Droner_Satellitter_Arktis_2016

Satellites and drones can help people living in the Arctic

Wednesday 31 Aug 16

Contact

Jens Olaf Pepke Pedersen
Senior Scientist
DTU Space
+45 45 25 97 23

Contact

Niels Andersen
Executive Board – Business and Public Sector
DTU Space
+45 45 25 97 83

A new report just released by DTU presents for the first time an overall picture of the opportunities Denmark has to establish space infrastructure comprising satellites and drones in the Arctic.

The report shows that satellites and drones could provide the nucleus of a common infrastructure for civil society and Defence Command Denmark in the Arctic.
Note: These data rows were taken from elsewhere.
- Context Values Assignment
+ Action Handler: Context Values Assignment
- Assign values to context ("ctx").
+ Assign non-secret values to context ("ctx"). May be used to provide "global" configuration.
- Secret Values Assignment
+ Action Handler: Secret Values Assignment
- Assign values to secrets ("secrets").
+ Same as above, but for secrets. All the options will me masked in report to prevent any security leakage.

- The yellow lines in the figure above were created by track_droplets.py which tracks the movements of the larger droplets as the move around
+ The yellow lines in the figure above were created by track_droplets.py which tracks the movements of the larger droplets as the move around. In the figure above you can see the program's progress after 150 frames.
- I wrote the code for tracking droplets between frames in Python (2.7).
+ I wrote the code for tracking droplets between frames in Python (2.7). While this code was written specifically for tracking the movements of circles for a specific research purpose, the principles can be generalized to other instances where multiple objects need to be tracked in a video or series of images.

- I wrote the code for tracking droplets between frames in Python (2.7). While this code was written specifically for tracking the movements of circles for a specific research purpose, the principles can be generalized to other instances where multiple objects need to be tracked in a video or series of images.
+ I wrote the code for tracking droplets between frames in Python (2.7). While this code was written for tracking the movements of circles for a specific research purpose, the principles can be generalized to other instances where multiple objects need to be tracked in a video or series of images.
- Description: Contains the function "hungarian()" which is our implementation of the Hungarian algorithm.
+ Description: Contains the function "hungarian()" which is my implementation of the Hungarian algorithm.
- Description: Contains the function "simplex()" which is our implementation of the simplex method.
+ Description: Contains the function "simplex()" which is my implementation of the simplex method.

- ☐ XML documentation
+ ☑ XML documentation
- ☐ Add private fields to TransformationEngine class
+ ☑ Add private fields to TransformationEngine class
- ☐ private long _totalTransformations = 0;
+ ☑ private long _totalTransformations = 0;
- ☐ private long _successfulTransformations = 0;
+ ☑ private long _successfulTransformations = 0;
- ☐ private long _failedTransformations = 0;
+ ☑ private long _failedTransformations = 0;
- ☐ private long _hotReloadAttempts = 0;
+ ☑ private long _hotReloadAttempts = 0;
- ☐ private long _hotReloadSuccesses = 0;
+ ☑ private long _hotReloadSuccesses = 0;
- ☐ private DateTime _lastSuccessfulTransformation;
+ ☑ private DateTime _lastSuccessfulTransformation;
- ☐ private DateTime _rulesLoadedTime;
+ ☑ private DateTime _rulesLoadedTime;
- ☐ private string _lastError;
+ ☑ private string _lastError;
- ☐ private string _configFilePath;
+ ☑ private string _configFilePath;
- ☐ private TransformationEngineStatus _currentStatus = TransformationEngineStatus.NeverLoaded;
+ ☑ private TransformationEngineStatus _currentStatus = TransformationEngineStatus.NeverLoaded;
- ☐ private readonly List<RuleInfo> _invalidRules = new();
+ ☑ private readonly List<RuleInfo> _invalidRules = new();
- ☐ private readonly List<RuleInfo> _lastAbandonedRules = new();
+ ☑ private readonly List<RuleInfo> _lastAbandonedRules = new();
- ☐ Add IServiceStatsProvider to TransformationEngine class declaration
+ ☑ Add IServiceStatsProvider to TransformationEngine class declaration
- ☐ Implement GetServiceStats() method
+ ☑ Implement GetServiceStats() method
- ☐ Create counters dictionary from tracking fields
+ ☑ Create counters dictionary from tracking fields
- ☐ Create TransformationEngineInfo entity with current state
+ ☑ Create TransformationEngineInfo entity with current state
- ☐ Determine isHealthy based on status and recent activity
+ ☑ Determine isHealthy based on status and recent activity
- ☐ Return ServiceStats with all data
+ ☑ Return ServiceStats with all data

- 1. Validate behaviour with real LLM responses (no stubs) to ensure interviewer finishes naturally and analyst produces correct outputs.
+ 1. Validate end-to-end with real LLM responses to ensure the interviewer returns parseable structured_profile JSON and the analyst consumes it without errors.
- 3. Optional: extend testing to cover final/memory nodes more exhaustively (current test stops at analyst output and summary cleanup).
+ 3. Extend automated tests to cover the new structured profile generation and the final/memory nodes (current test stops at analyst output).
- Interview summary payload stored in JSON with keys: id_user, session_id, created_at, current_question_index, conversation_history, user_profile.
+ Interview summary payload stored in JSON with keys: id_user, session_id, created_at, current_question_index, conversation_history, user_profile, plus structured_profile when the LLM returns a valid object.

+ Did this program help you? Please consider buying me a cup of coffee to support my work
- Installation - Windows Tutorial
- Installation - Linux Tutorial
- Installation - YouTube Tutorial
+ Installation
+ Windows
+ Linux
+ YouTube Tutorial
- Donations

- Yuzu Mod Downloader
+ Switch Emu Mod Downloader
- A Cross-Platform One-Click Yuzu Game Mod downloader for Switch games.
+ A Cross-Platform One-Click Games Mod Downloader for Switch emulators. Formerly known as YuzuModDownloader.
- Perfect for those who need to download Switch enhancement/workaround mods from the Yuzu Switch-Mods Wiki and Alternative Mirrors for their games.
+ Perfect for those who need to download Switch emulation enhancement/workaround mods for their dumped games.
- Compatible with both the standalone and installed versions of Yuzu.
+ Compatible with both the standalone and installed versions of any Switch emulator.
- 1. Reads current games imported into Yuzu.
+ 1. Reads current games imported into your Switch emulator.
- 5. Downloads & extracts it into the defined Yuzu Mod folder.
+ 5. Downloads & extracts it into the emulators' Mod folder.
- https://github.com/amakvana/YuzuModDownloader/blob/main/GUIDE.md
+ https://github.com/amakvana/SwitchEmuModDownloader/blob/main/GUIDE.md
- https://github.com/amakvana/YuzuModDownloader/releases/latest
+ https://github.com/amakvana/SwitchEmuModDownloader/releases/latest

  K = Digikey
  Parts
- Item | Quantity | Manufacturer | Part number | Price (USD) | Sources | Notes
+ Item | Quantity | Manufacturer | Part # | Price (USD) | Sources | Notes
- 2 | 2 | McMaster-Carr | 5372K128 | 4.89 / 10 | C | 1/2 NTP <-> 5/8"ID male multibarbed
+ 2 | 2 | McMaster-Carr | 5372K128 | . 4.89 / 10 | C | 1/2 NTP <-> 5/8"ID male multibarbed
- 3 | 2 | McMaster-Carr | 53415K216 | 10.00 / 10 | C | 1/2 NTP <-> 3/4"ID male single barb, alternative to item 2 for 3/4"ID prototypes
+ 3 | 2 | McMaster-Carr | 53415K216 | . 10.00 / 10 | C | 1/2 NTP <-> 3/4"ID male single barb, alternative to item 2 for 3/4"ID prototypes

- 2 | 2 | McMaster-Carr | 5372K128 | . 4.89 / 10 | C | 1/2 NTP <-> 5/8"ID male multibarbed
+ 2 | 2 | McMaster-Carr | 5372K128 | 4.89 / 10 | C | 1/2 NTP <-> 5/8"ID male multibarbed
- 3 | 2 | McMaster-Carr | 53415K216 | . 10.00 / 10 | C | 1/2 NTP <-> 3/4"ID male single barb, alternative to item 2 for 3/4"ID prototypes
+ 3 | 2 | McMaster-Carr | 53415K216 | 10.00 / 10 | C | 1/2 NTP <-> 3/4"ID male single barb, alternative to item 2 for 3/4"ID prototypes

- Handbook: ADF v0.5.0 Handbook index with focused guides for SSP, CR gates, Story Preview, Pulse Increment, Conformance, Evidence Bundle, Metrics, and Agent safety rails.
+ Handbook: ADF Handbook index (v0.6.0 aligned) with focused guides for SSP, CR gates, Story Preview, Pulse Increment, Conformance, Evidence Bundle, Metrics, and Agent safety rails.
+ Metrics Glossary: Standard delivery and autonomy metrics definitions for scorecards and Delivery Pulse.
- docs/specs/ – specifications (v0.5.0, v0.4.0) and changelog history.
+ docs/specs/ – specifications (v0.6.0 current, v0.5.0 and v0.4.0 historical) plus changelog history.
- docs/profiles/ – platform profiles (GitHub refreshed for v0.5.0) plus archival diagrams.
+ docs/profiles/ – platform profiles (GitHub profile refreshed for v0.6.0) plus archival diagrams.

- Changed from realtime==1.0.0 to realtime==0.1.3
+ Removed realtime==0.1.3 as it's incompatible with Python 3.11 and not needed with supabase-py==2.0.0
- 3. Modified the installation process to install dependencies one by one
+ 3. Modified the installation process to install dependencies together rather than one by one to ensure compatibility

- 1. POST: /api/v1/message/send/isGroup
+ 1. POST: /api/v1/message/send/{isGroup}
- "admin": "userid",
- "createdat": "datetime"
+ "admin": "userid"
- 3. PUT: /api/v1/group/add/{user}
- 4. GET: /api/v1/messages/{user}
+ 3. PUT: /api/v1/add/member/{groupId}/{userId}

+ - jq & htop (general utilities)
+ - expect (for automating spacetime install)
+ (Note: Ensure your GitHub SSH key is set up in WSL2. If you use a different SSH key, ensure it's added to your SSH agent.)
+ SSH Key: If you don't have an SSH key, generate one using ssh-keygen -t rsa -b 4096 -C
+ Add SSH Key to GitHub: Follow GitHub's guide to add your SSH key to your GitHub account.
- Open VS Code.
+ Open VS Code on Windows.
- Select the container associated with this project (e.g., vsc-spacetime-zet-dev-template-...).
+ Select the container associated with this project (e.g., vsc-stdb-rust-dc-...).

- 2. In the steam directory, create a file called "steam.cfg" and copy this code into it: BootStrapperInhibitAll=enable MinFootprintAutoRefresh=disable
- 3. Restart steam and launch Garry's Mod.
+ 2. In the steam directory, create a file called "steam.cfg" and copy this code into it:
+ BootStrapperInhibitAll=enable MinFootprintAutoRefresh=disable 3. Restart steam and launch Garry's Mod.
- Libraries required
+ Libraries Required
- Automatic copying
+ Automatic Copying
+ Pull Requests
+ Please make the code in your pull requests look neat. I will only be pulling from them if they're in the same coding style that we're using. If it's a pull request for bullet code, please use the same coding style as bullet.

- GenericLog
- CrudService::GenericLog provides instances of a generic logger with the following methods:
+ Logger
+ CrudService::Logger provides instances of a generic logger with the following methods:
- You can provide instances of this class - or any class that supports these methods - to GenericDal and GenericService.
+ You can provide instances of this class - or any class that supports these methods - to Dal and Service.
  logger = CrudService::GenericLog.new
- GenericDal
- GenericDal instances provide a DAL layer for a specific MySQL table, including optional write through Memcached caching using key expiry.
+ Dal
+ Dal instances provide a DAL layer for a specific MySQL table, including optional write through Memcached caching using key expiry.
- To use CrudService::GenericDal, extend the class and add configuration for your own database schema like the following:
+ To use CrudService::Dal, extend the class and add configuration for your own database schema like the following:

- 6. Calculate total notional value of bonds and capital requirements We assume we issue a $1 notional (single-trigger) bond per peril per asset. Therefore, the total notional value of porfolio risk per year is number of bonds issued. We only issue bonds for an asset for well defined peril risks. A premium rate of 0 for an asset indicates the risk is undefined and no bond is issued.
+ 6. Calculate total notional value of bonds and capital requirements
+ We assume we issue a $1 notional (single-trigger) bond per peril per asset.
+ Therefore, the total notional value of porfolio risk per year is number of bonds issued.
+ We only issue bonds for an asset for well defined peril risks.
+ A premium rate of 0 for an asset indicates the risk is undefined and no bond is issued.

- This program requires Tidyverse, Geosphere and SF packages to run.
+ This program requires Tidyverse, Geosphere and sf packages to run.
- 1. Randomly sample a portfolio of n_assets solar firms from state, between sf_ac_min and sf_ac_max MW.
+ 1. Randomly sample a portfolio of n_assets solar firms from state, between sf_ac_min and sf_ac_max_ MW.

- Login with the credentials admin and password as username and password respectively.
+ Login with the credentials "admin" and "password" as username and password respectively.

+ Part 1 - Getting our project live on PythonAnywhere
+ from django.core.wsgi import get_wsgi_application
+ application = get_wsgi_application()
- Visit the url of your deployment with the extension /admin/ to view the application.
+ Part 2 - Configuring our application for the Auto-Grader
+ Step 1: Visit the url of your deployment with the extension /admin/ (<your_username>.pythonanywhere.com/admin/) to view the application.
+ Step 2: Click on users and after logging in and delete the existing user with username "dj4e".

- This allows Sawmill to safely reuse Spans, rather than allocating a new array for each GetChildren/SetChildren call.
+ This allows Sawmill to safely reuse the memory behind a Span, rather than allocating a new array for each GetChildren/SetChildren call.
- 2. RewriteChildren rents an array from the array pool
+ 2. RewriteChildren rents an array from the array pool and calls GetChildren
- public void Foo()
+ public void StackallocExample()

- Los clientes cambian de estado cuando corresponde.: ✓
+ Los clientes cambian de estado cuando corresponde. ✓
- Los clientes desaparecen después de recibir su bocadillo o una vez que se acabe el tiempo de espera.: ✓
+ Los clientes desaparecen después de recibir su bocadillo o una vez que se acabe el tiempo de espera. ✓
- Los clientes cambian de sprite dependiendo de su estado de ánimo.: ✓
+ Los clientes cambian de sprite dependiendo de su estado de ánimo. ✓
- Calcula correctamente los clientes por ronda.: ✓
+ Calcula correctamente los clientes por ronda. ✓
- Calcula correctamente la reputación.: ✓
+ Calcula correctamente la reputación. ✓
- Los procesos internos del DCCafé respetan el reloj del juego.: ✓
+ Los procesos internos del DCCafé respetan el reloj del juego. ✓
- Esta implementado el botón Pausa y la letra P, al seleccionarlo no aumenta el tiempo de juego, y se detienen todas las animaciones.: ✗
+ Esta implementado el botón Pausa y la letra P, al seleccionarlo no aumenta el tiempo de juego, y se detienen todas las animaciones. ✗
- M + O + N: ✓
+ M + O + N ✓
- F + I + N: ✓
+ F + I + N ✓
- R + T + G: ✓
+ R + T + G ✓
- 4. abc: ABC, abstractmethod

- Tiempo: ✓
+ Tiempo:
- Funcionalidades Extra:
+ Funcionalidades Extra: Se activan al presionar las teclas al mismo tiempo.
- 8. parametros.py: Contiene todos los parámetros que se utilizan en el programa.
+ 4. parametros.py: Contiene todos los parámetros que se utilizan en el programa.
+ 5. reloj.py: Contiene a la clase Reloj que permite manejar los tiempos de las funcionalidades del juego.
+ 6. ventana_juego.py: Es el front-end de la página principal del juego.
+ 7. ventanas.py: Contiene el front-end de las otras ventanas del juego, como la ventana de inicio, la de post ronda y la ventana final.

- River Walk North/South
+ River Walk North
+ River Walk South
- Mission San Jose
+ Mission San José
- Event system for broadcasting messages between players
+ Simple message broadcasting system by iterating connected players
The Arctic is becoming increasingly important
In his recent report on Danish security and foreign policy, Ambassador Peter Taksøe-Jensen directly recommends that Denmark focus on its role as an Arctic superpower. Defence Command Denmark also released an analysis this summer in which it prepares to handle more activities in the Arctic. In particular, these include asserting the Kingdom's sovereignty, increasing monitoring of traffic and the environment, and performing search and rescue operations in the region.

Potential for Defence Command and society
In order to conduct its activities efficiently, Defence Command Denmark needs an up-to-date overview of the region, so it can send its units to the correct positions and so that units can communicate with each other.

"But much of what Defence Command will need in the Arctic is the same as what local authorities, businesses and citizens are seeking—such as better mapping and navigation, where satellites and drones can also contribute," says the report's author, Senior Scientist Jens Olaf Pepke Pedersen from DTU Space.

"We should view investment in space-based infrastructure in the Arctic on an equal footing with investment in infrastructure such as airports, roads and harbours."
Senior Scientist Jens Olaf Pepke Pedersen, DTU Space.

Satellites and drones could therefore provide the nucleus of a common infrastructure for Defence Command and civil society. For example, dedicated communication satellites in orbits around the poles could provide broadband communications to meet the needs of both the military and civilians.

"We should view investment in space-based infrastructure in the Arctic on an equal footing with investment in infrastructure such as airports, roads and harbours. It will also be an investment in future growth and value creation in Greenland, which greatly needs new business opportunities," says Jens Olaf Pepke Pedersen.

Invitation to forge new partnerships
The report is part of a project in which DTU Space is looking at the possibility of using satellites and drones in the Arctic which are funded by the Danish Agency for Science, Technology and Innovation.

The report was presented at a meeting with over 50 of the contributors from organisations, government agencies, ministries, research groups, business interests and Defence Command Denmark. According to Niels Andersen, an Executive Board member for DTU Space with special responsibility for businesses and regulatory authorities, DTU Space does not view the report as the end of the project.

"We see the report as an invitation to forge new partnerships in relation to satellites and drones in the Arctic," he says.